Quatre ans après Melody A.M., Röyksopp transforme l’essai avec un second album gonflé à l’electro, dès l’intro où Triumphant fait songer à Ambrosia… Invitée à vocaliser sur Only this Moment, la chanteuse Kate Havnevik apporte une touche de techno flamboyante avant l’entraînant 49 Percent où le chanteur Chelonis R. Jones est à la manœuvre, entre suavités et percussions sophistiquées… Efficace sur les instrumentales Sombre Detune et surtout Alpha Male qui flitre avec la galaxie de Tangerine Dream ; proche de la trance à la van Dyk avec Karin Dreijer (What Else is There?) puis de Brian Eno avec Dead to The World, Röyksopp sait s’entourer et cumule les ambiances ludiques sur The Understanding, et même si l’audace créative des débuts est déjà révolue, ils n’ont pas tout à fait renoncé à leur groove atypique.

Röyksopp – Melody A.M.

Portant le nom d’un champignon des bois laissant échapper de la fumée, Röyksopp est un groupe de musique norvégien formé en 1998 à Tromsø par Svein Berge et Torbjørn Brundtland, amis et passionnés d’electro depuis le collège.

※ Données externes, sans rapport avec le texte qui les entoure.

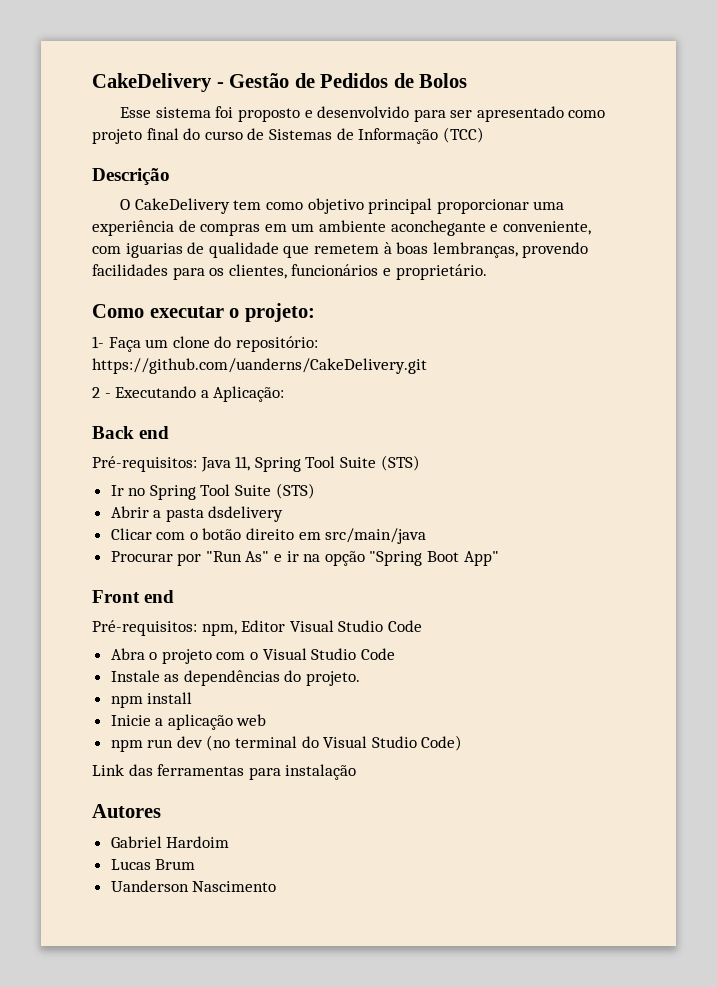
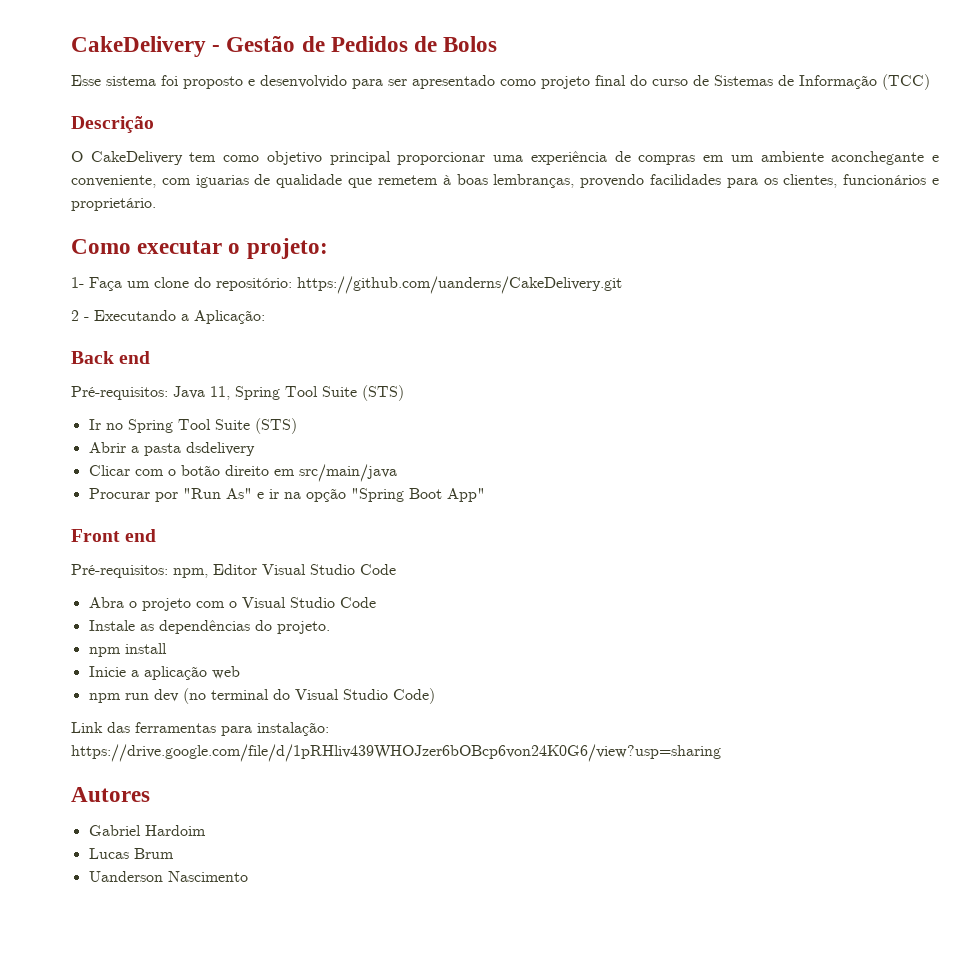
[285,764,357,780] instalação -> [257,722,329,736] [71,744,721,762] instalação: https://drive.google.com/file/d/1pRHliv439WHOJzer6bOBcp6von24K0G6/view?usp=sharing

En 2001, leur premier single est So Easy qu’il est retenu pour une réclame à la télé, Wall of Sound publiant leur premier opus dans la foulée, Melody A.M. qui reprend ce succès trip hop, organique non sans rappeler Hazeldub… Une torpeur assumée et qui se prolonge avec Sparks, la voix d’Anneli Drecker me donnant des envies de Beth Gibbons… Expérimentaux (A Higher Place) ou stellaires (Röyskopp’s Night Out), les Norvégiens ont touché juste avec ce premier disque qui a très bien vieilli, le chanteur Erlend Øye invité sur Remind Me n’ayant rien à envier au voisin d’à côté, j’ai nommé le bilieux Jay-Jay… Sensible et moderne, inclassable : j’aime Melody A.M.